I once had to dive head first under an electric fence because a bull decided I was getting too close to his girls. It wouldn’t have been so bad if it hadn’t have been raining for the two weeks prior. Head first into mud and cow poo is not the most pleasant start to the day.

What time do you get up in the morning?

4:30am in winter and 4:00am in summer. It’s my favourite part of the day though it gets a little chilly just before the sun comes up!

Fog & Forest

The Forest and Fog farm, run by Bill and Kelly Hamilton, is aptly named. Surrounded by World Heritage Rainforest, the farm can go from clear skies to fog shrouded in minutes.

It is here, on lush biodynamics pastures that you will find 170 happy Jersey and Swiss Brown cows, chosen for the high butterfat content in their milk. Kelly and Bill have been dairy farmers for almost 30 years and have supplied Mungalli with milk since 2004.
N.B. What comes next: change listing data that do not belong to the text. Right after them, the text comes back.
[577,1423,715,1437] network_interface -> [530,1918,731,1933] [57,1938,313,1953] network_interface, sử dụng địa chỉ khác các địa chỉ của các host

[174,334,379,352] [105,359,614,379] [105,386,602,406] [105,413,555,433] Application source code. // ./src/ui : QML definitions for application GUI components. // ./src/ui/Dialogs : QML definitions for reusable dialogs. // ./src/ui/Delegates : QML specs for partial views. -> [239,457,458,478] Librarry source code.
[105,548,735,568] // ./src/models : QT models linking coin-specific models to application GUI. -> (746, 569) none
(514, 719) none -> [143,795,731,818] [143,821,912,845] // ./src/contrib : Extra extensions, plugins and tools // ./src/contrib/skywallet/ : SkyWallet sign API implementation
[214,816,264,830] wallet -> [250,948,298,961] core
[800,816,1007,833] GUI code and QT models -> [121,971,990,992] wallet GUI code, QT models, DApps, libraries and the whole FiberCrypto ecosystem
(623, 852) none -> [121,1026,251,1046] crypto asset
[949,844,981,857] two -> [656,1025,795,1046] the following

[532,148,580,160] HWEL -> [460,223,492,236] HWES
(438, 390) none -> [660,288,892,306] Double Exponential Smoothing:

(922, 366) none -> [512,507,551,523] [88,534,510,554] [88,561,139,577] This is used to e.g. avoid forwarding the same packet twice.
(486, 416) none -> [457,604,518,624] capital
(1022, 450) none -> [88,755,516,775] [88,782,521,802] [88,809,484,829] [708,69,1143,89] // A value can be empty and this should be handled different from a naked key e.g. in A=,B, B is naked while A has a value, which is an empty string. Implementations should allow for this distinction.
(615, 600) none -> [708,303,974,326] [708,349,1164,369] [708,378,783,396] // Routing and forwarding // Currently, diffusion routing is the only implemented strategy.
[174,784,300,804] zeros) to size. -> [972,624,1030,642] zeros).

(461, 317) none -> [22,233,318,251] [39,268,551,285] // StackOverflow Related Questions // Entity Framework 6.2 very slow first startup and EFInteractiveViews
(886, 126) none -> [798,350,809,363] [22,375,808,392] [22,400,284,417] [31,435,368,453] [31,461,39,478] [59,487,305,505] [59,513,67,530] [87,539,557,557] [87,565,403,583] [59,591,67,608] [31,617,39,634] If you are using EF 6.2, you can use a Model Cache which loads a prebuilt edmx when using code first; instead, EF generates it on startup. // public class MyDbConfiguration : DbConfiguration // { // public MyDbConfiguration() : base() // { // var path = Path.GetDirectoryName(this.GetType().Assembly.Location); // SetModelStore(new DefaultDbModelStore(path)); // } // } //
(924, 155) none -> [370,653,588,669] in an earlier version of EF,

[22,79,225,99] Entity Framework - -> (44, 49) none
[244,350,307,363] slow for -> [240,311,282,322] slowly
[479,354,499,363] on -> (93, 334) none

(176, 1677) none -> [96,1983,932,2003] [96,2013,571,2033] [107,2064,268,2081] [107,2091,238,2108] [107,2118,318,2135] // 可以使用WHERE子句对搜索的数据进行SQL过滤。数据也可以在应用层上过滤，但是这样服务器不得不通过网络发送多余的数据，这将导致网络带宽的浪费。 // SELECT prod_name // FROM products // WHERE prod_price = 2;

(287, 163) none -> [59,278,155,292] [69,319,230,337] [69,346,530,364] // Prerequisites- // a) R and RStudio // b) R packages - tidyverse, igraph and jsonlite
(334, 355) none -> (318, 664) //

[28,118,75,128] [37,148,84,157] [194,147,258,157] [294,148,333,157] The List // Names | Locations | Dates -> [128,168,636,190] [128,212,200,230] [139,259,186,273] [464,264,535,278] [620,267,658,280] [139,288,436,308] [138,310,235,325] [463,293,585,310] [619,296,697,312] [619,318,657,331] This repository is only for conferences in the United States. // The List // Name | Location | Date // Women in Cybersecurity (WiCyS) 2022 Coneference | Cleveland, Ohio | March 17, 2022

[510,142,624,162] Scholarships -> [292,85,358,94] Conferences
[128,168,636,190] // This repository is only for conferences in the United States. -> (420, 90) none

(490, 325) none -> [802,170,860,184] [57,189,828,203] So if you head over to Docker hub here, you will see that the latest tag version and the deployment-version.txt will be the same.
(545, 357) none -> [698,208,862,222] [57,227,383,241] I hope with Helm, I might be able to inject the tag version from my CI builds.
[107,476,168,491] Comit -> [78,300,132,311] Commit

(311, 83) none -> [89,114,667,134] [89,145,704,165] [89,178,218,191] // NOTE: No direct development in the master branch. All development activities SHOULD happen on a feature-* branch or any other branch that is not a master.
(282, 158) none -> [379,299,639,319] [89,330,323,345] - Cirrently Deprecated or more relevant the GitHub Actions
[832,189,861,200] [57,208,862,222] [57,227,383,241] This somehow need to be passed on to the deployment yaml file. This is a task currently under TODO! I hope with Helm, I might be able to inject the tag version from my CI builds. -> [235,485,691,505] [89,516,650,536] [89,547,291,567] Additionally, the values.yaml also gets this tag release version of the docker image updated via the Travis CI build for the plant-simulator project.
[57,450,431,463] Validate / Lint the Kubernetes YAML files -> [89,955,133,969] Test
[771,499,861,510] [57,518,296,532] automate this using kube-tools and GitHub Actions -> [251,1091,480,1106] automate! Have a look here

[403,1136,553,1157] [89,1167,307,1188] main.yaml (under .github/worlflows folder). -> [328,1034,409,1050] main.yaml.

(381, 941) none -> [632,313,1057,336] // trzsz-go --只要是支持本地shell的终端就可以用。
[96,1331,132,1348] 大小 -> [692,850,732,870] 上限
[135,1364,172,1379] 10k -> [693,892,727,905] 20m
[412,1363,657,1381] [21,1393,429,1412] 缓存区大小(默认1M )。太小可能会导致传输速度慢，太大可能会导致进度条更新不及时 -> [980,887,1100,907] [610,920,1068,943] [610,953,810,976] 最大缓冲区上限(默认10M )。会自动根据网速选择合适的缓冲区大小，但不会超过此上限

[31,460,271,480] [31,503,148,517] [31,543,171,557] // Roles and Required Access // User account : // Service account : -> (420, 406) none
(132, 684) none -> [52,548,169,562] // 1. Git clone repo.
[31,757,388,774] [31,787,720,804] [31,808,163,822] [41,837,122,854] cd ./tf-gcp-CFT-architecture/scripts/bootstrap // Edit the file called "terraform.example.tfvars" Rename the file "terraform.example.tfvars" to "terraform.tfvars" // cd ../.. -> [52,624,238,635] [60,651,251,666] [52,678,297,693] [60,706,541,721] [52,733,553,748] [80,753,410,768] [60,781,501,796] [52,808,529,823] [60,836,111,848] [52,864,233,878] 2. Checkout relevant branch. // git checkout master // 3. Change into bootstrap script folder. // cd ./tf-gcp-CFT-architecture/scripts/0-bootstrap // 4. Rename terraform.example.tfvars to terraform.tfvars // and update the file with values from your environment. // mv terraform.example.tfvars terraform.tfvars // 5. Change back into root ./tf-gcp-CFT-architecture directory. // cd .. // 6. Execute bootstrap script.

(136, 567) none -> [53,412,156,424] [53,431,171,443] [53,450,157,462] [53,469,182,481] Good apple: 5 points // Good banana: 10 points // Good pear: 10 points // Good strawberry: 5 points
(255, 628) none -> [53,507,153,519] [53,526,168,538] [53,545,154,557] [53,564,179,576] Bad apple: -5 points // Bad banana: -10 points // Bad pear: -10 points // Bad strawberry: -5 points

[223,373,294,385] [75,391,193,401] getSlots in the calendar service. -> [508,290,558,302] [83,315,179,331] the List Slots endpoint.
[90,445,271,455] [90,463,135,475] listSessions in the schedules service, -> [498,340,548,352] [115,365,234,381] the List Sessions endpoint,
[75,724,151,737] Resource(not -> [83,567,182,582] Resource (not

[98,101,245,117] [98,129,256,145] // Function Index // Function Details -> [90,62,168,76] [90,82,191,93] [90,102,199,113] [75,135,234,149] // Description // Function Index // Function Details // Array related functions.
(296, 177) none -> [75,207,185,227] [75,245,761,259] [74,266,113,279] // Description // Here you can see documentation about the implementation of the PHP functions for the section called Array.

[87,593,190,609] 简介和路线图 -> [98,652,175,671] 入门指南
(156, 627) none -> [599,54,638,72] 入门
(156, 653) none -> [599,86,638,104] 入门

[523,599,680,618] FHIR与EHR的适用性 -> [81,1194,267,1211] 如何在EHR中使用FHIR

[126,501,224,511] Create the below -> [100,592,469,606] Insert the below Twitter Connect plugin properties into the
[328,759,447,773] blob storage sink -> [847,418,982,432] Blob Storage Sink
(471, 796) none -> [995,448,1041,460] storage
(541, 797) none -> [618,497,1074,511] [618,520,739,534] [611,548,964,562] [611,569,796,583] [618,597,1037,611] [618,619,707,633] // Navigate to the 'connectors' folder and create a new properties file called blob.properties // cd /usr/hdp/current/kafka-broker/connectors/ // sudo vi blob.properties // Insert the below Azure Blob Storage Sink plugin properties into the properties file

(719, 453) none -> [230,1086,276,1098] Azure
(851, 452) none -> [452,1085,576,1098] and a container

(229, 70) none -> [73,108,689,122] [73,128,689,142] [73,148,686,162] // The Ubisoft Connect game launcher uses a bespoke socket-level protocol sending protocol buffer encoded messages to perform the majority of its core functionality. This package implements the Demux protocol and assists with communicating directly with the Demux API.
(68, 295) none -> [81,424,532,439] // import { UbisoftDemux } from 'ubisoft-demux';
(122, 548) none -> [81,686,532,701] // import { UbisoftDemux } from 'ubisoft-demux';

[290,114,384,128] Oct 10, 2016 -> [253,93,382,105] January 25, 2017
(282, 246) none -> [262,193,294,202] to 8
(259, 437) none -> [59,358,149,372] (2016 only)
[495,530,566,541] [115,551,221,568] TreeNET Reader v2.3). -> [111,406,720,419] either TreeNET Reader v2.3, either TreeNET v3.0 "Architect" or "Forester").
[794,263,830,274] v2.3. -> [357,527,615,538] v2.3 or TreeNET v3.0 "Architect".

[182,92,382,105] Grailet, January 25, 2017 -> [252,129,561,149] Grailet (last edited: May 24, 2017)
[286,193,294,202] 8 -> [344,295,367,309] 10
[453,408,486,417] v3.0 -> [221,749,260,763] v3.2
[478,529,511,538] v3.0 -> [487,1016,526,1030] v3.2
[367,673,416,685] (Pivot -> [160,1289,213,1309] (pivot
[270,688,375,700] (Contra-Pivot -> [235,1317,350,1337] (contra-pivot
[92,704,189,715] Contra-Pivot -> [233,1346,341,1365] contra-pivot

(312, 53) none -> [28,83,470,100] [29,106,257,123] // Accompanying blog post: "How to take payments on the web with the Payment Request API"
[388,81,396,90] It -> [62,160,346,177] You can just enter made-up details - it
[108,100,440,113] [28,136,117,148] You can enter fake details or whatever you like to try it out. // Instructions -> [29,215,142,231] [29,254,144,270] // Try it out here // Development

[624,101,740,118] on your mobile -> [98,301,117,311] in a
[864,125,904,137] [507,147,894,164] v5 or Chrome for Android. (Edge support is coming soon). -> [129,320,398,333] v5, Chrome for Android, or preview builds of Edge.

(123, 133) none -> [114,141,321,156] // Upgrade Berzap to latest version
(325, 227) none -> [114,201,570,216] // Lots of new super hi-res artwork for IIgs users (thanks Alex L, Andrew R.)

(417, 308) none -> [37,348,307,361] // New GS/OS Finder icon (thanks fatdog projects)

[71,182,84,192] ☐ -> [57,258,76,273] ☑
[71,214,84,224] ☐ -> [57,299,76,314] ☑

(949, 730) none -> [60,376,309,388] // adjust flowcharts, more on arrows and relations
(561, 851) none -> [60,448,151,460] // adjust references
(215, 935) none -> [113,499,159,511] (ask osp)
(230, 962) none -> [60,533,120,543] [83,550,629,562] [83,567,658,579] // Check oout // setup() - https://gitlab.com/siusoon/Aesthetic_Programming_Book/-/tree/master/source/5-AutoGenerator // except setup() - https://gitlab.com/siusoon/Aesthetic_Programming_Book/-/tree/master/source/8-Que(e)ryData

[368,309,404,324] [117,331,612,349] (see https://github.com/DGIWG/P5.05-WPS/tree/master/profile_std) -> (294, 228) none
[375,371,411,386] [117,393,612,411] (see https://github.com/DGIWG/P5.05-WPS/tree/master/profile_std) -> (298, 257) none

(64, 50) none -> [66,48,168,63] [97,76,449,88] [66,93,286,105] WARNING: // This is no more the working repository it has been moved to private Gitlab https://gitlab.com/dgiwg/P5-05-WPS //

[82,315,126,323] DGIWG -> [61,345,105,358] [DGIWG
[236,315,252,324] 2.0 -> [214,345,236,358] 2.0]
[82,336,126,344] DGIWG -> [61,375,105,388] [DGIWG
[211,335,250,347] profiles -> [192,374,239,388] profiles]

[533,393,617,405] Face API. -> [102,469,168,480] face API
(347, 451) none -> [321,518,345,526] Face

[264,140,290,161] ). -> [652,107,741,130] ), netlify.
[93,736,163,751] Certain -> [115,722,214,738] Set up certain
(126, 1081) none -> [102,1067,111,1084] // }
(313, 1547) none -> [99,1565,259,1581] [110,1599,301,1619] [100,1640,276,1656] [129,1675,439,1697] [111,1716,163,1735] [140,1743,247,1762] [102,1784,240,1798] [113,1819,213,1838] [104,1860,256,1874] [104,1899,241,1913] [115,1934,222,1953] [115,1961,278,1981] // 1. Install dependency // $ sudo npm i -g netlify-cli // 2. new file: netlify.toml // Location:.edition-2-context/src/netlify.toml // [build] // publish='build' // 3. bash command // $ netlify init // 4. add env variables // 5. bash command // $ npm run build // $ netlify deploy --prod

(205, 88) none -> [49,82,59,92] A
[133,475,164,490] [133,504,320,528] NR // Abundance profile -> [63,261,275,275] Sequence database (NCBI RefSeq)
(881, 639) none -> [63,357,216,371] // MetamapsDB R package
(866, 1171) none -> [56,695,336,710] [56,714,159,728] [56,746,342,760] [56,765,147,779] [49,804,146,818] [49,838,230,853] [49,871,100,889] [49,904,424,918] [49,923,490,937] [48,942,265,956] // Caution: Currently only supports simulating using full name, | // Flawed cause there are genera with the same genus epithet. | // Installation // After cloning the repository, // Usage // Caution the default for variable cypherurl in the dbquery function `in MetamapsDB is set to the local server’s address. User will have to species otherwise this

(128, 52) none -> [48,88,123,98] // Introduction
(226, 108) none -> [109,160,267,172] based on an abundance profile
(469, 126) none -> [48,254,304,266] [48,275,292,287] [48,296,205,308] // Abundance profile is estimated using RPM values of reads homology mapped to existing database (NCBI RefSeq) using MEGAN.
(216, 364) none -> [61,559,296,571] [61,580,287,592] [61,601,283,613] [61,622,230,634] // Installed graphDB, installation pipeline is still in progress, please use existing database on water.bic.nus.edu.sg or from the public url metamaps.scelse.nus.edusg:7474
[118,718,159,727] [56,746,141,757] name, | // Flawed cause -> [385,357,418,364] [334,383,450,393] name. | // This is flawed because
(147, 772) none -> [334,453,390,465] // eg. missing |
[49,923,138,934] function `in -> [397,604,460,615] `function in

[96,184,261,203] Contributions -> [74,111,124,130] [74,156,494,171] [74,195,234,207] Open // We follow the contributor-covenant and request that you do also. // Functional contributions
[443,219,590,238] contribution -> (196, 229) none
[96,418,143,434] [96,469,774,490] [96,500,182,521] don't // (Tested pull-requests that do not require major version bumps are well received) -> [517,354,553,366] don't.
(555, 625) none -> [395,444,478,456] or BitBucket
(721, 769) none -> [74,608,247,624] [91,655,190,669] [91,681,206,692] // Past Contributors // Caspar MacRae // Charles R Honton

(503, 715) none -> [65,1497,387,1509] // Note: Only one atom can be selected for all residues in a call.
How’d you get into Dairy Farming Kelly?

I married a dairy farmer!

Why Biodynamics?

There were things about conventional farming that saddened me. As well as working on the farm, I was working in a News agency and was reading a lot of gardening magazines about Biodynamics. It just made sense to me. I was just surprised that I managed to convince Bill too!

What’s been your biggest challenge?

First going to biodynamic’s. Now it’s a breeze but to begin with the land was addicted to fertilisers. It was pumped full of chemicals and didn’t know how to grow naturally.

Do you have a favourite cow?

All of our cows are really friendly but I must admit I do have a favourite! Her name is Ms. Friendly. She is always checking in on me and making sure I’m okay.

Tell us something about cows we might not know!

Cows always know when someone new is miking them and they will projectile poo everywhere! But at least when cows poo on you, you know it’s only grass.